--- WHAT IS EXPECTED ---
The answer is every line in the data below that contains the word "none".
(RECORDS TO PROCESS Opens)
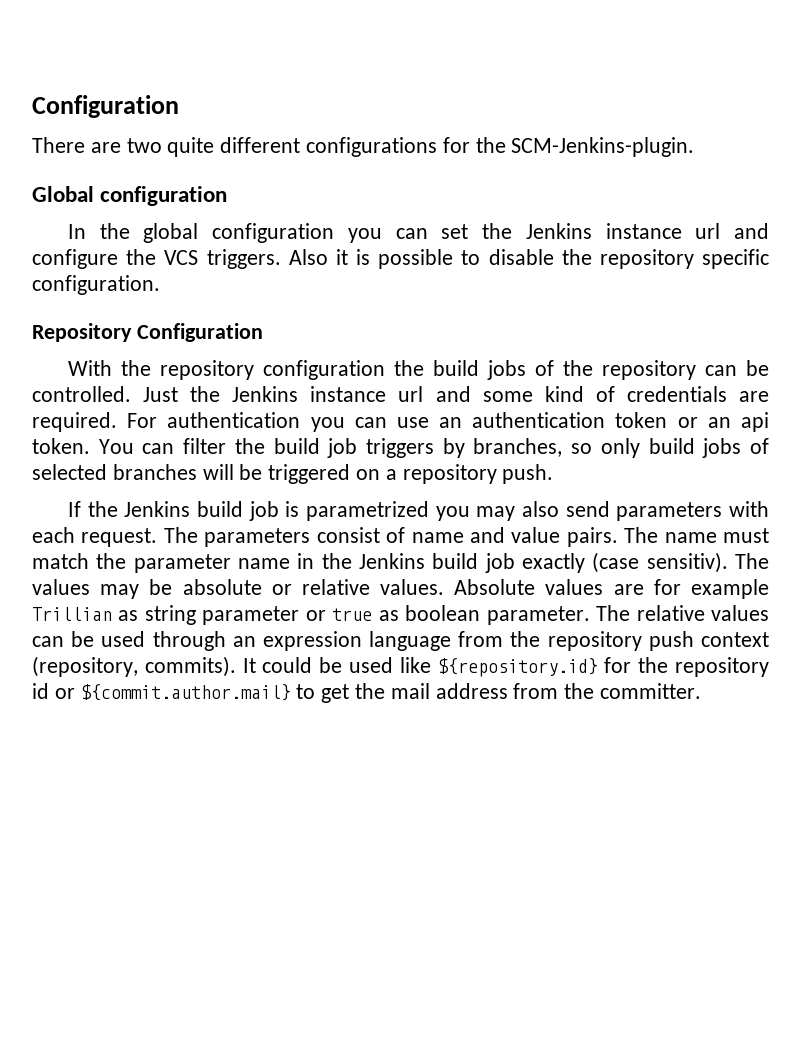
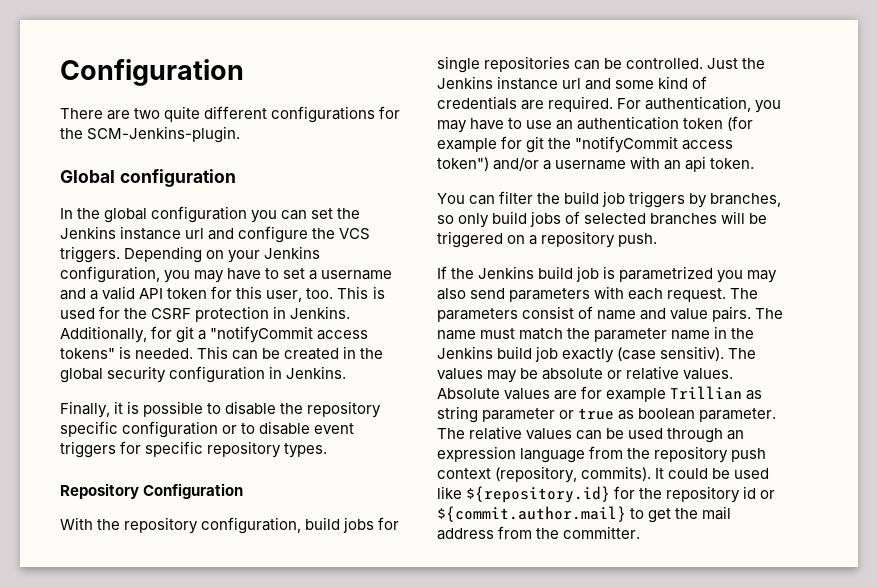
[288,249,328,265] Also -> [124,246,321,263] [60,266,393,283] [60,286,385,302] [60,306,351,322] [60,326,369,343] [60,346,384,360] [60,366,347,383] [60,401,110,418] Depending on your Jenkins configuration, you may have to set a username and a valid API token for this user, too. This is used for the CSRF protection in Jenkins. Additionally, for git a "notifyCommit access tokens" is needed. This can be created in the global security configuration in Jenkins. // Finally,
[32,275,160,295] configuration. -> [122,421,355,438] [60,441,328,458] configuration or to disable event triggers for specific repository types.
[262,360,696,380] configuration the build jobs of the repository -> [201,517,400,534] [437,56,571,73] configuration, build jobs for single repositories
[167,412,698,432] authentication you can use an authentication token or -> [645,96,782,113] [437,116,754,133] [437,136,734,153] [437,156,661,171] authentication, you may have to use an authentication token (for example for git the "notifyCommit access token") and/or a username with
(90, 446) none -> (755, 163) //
(RECORDS TO PROCESS Closes)
(RECORDS TO PROCESS Opens)
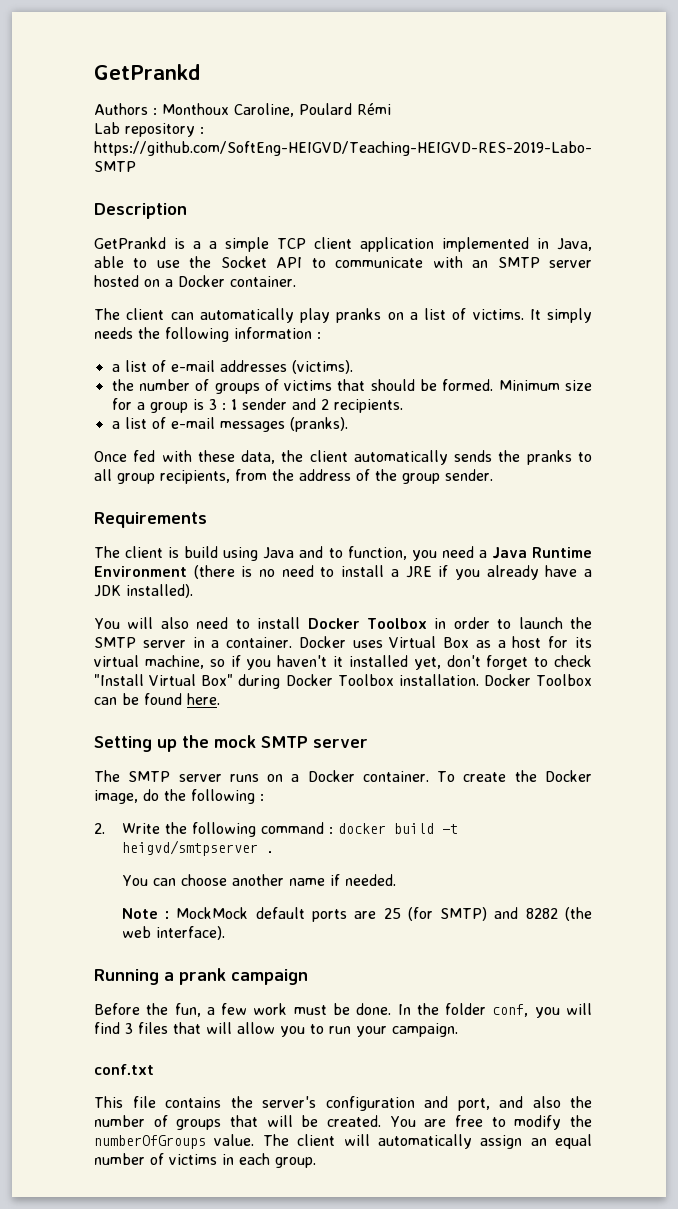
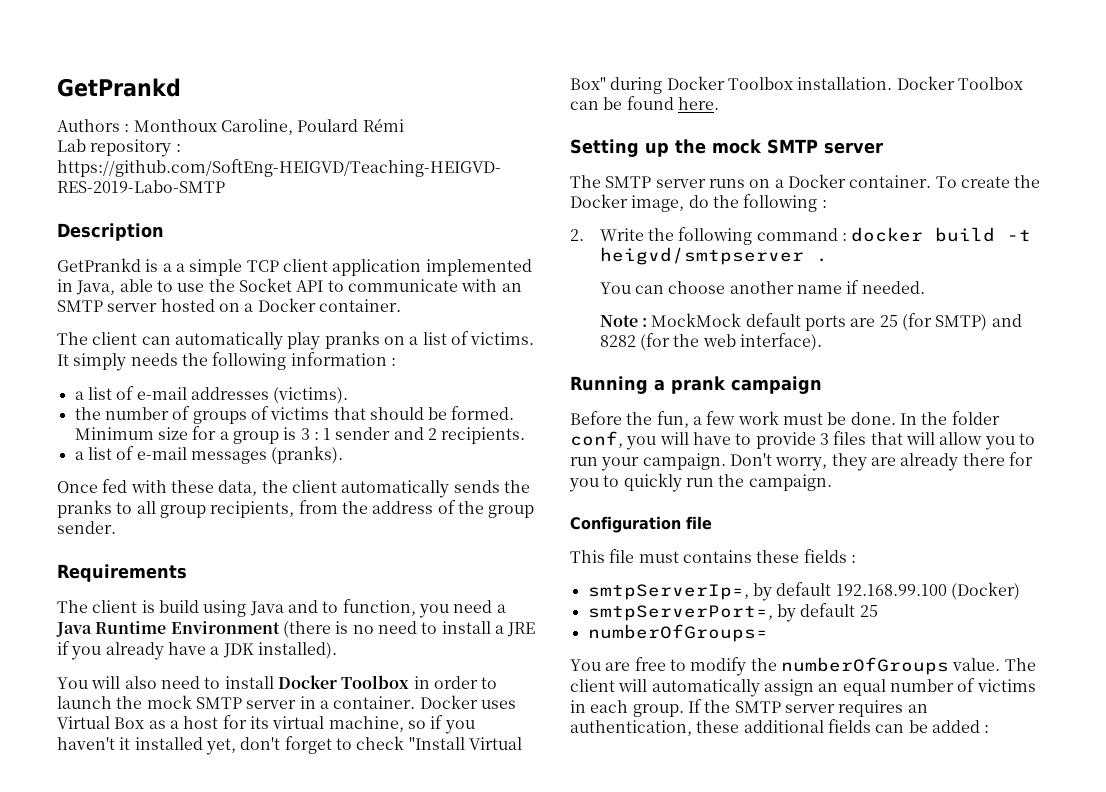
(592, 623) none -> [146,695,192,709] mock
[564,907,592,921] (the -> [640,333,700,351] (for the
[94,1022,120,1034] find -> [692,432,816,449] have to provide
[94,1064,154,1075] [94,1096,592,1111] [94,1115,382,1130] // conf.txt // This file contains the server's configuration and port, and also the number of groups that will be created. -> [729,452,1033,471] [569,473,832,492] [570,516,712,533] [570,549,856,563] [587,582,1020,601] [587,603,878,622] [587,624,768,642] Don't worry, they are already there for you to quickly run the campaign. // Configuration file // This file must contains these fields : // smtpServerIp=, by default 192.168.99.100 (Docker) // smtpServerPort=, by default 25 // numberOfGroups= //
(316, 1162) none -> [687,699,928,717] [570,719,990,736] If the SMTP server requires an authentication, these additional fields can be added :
(RECORDS TO PROCESS Closes)
--- REPLY TO THE TASK ---
(90, 446) none -> (755, 163) //
(592, 623) none -> [146,695,192,709] mock
(316, 1162) none -> [687,699,928,717] [570,719,990,736] If the SMTP server requires an authentication, these additional fields can be added :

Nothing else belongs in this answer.